[Screenshot and code edit data]
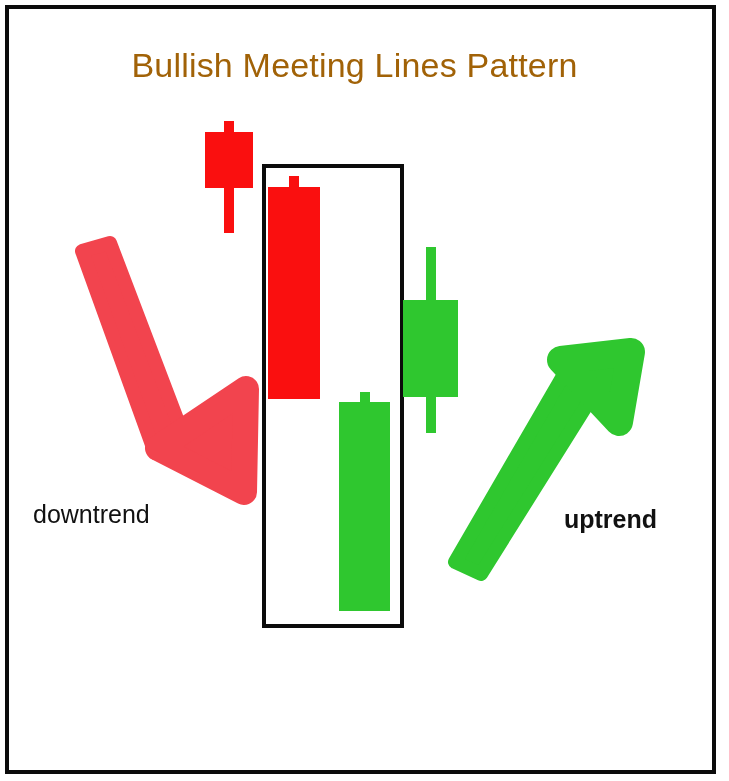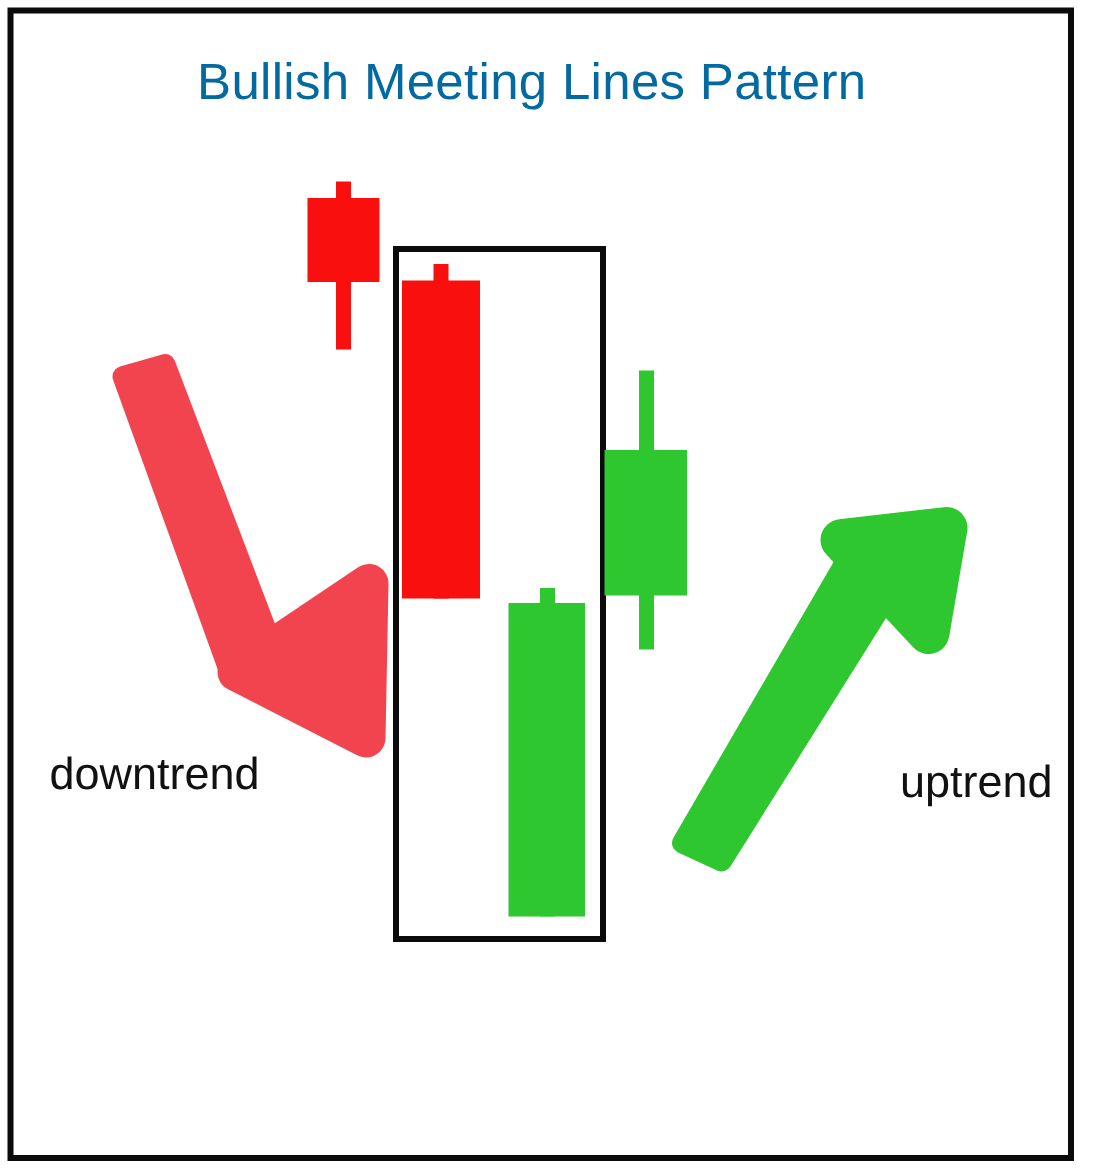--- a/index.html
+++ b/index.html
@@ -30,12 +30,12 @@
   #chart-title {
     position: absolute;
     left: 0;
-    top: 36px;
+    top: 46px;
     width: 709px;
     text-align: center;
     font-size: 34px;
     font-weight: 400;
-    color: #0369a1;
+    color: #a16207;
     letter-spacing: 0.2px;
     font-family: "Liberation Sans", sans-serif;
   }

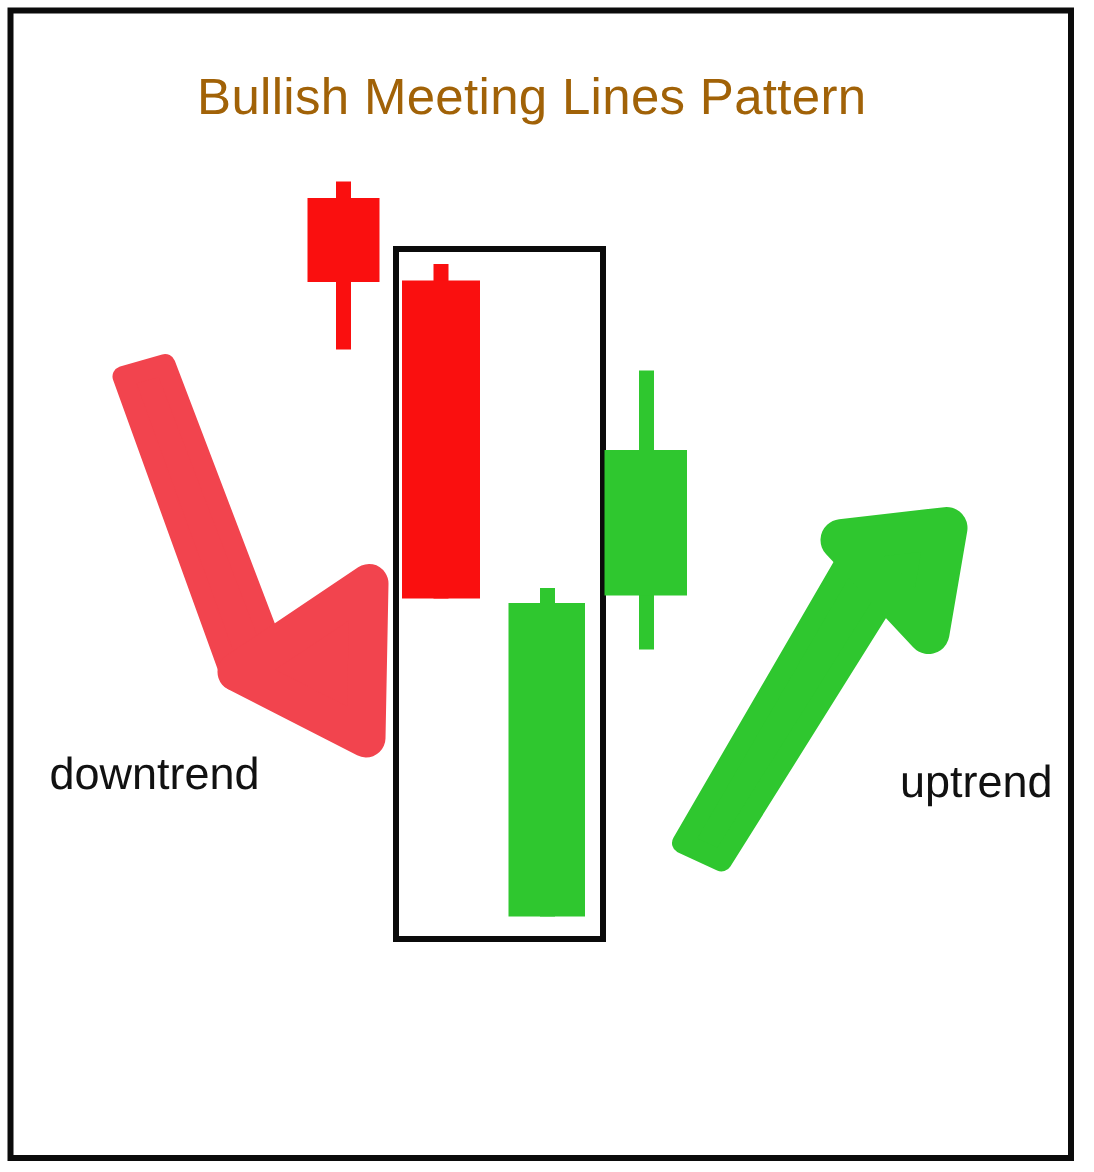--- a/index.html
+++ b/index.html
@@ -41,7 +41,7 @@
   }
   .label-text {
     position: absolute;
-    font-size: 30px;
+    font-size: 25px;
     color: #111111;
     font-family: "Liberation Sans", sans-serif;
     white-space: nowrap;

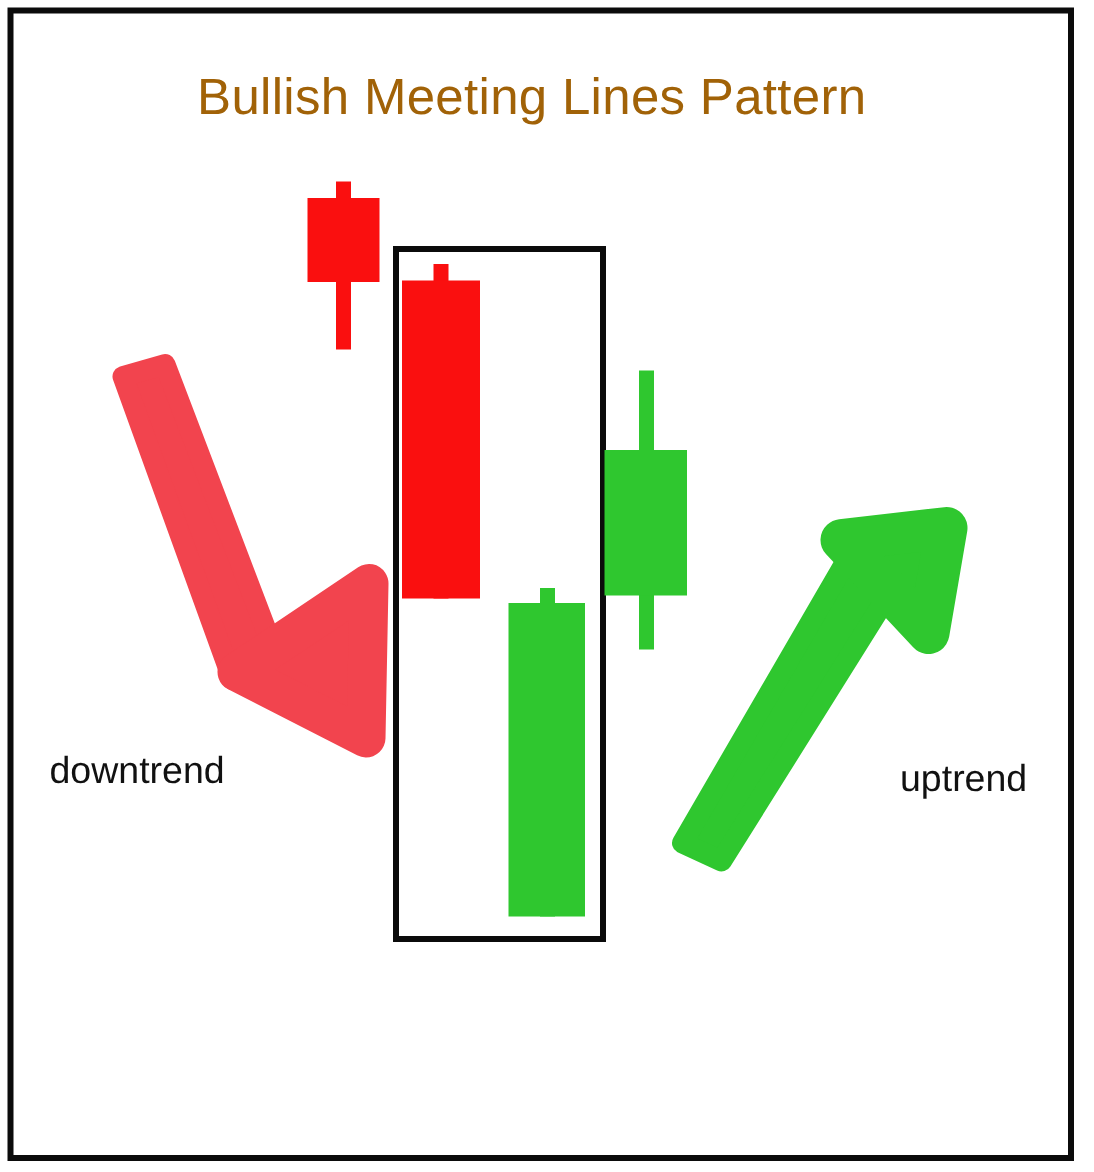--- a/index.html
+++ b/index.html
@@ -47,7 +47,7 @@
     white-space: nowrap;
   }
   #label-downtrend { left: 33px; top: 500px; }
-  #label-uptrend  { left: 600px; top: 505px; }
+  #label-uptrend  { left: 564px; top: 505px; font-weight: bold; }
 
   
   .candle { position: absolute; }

● Your task
Would you set down the records above once more, exactly, with the pictures removed?

● Result of the exercise
--- a/index.html
+++ b/index.html
@@ -30,12 +30,12 @@
   #chart-title {
     position: absolute;
     left: 0;
-    top: 36px;
+    top: 46px;
     width: 709px;
     text-align: center;
     font-size: 34px;
     font-weight: 400;
-    color: #0369a1;
+    color: #a16207;
     letter-spacing: 0.2px;
     font-family: "Liberation Sans", sans-serif;
   }

--- a/index.html
+++ b/index.html
@@ -41,7 +41,7 @@
   }
   .label-text {
     position: absolute;
-    font-size: 30px;
+    font-size: 25px;
     color: #111111;
     font-family: "Liberation Sans", sans-serif;
     white-space: nowrap;

--- a/index.html
+++ b/index.html
@@ -47,7 +47,7 @@
     white-space: nowrap;
   }
   #label-downtrend { left: 33px; top: 500px; }
-  #label-uptrend  { left: 600px; top: 505px; }
+  #label-uptrend  { left: 564px; top: 505px; font-weight: bold; }
 
   
   .candle { position: absolute; }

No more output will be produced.